- Do dzieła. - Kiwnąłem porozumiewawczo, puszczając go przodem. Cisza, jaka tam panowała, wcale nie była spokojna. Nie tutaj. Nie teraz. Nie w tym świecie. A tym bardziej, że wiemy iż ten budynek jest istnym piekłem dla nas, a istnym obiadem dla zarażonych. Spodziewając się tego, zacisnąłem mocniej palce na broni, która gotowa była rozpętać masowe zniszczenie.
- Tam są poboczne pomieszczenia typu składziki, łazienki.. Na razie możemy się rozejrzeć.

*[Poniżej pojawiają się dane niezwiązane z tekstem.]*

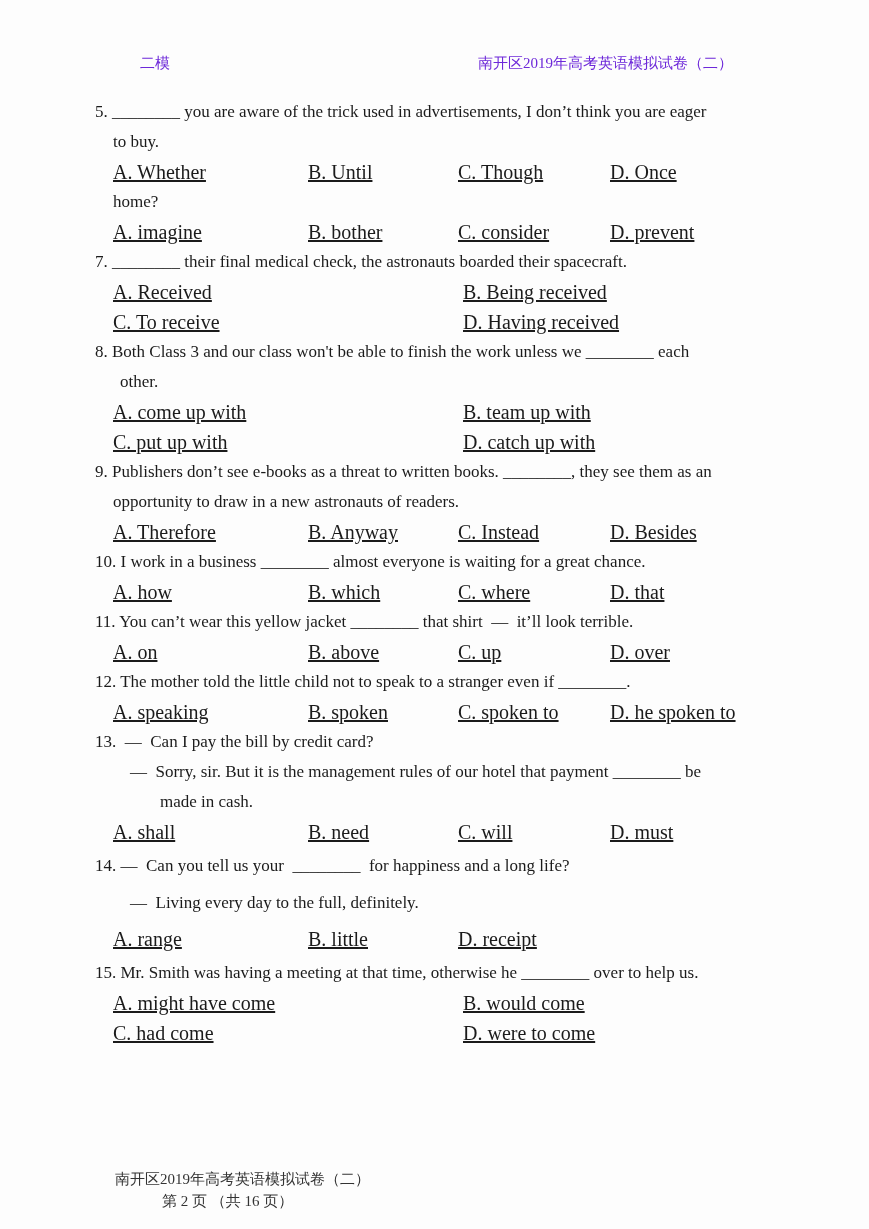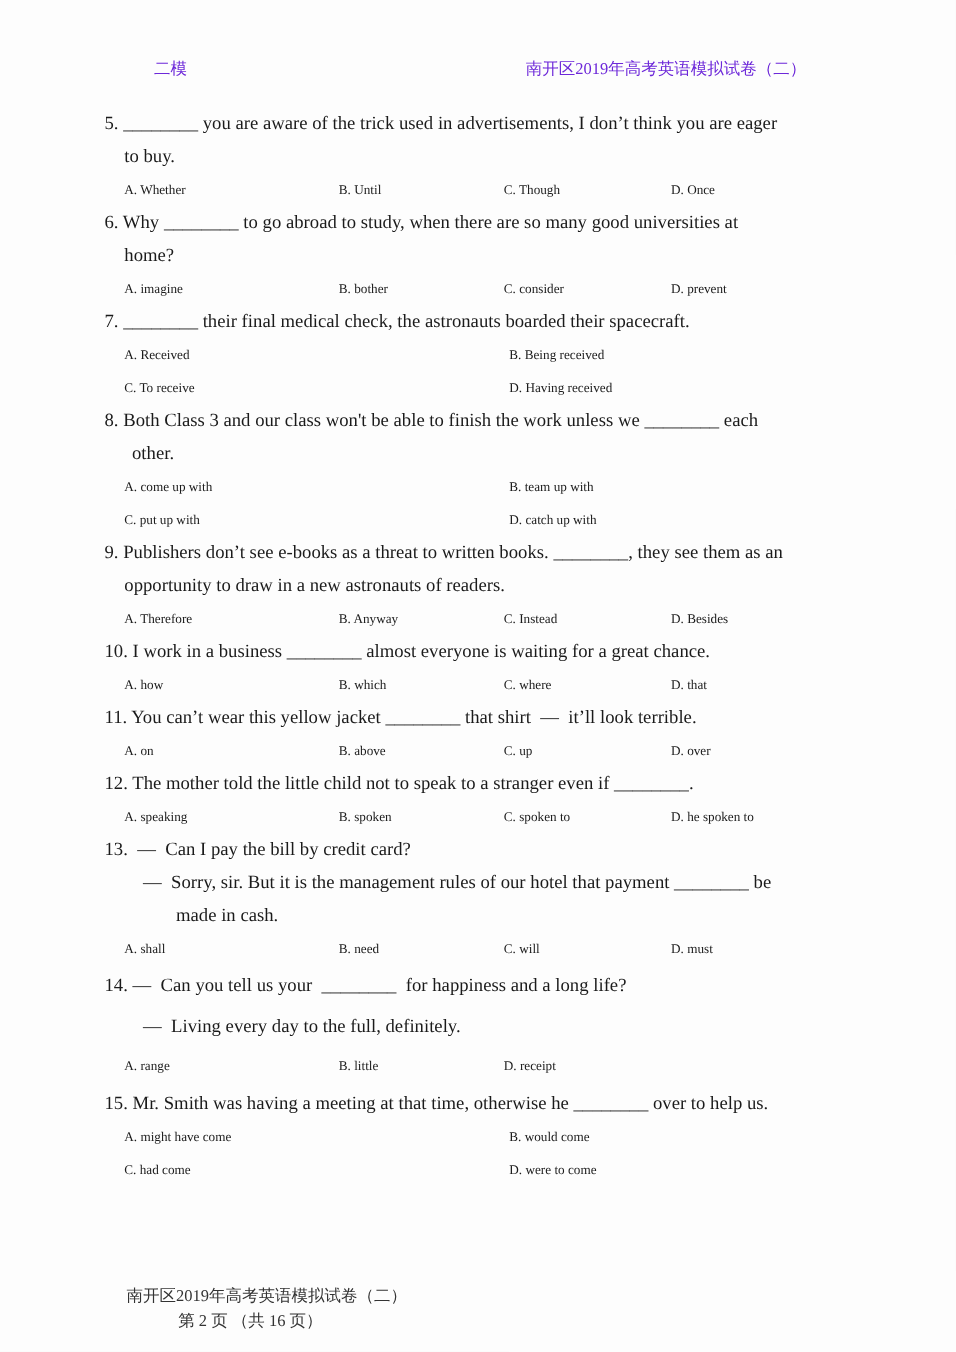"A. Whether" .option { font-size: 12px -> 20px; text-decoration: none -> underline }
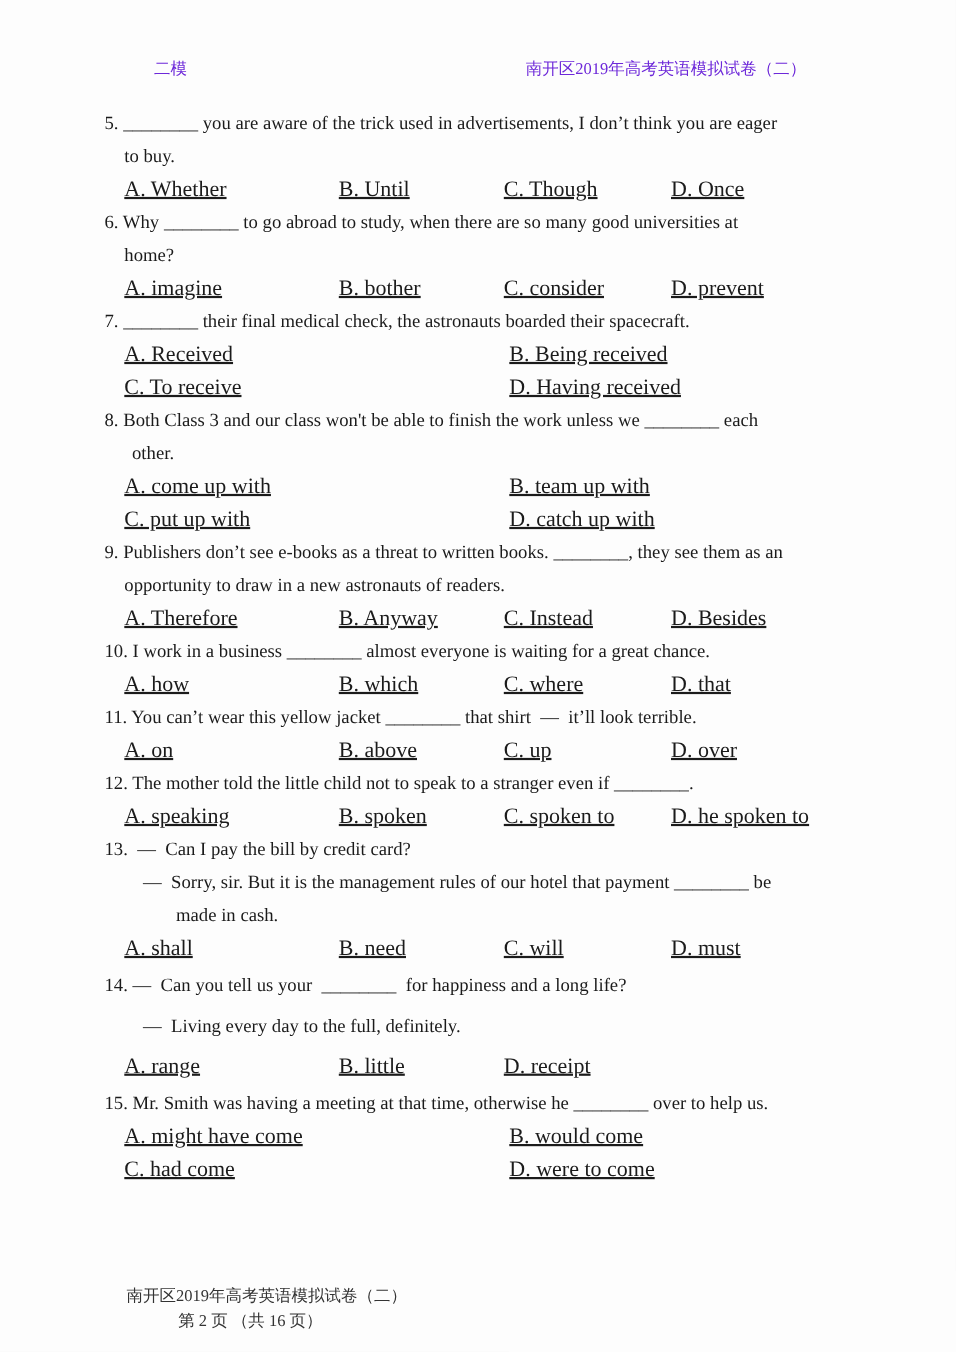"6. Why ________ to go" div.line { html: <div>6. Why ________ to go abroad to study, when there are so many good universities at</div> -> none }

- Tu jest bezpiecznie? - spytałem, odkładając cały zasób obok okna. Rozłożył ręce w niepewności, co zignorowałem, chcąc jednak mieć tą pewność. W czasie gdy on gdzieś zniknął, otwarłem pierwsze drzwi. Łazienki w elektrowni? Łatwo spowodować zwarcie. To... Może się przydać. Wszedłem do pierwszej, lustrując wzrokiem każdą kabinę po kolei. Pusto, nie licząc ohydnego odoru i innych czynników odpowiedzialnych za stan toalet. W jednej z nich, była nawet głowa jakiegoś mężczyzny, natomiast ciało leżało w wielkiej dziurze w ścianie. Ostrożnie przez nią przechodząc, odkryłem liczną grupę mutantów, które nie wydawały z siebie...ani słowa. Zdziwiony tą ich odmiennością, opuściłem pomieszczenie, znów znajdując się na pustym korytarzu. Reker'a ani śladu, nie licząc naszych plecaków. Jedyne co zwróciło moją uwagę to o, że nie było mini-granatów. Po co mu one były? Z lekkim zdenerwowaniem, zacząłem pałaszować pobliskie miejsca, kryjówki, jakie on mógłby wykorzystać. Przerwał mi cichy szept i uścisk na ramieniu, a po chwili wylądowałem pod jedną z rur, w centralnej części elektrowni. Odwracając głowę by wyjrzeć, spotkałem się oko w oko z mózgojadem. Powstrzymując odruch strachu, złapałem za nóż, który wbiłem w żuchwę przeciwnika. Nie zwróciło to uwagi reszty, która plątała się między przewodami. Z okna, widać było wierze, z których ulatniał się biały dym. A raczej jego resztki.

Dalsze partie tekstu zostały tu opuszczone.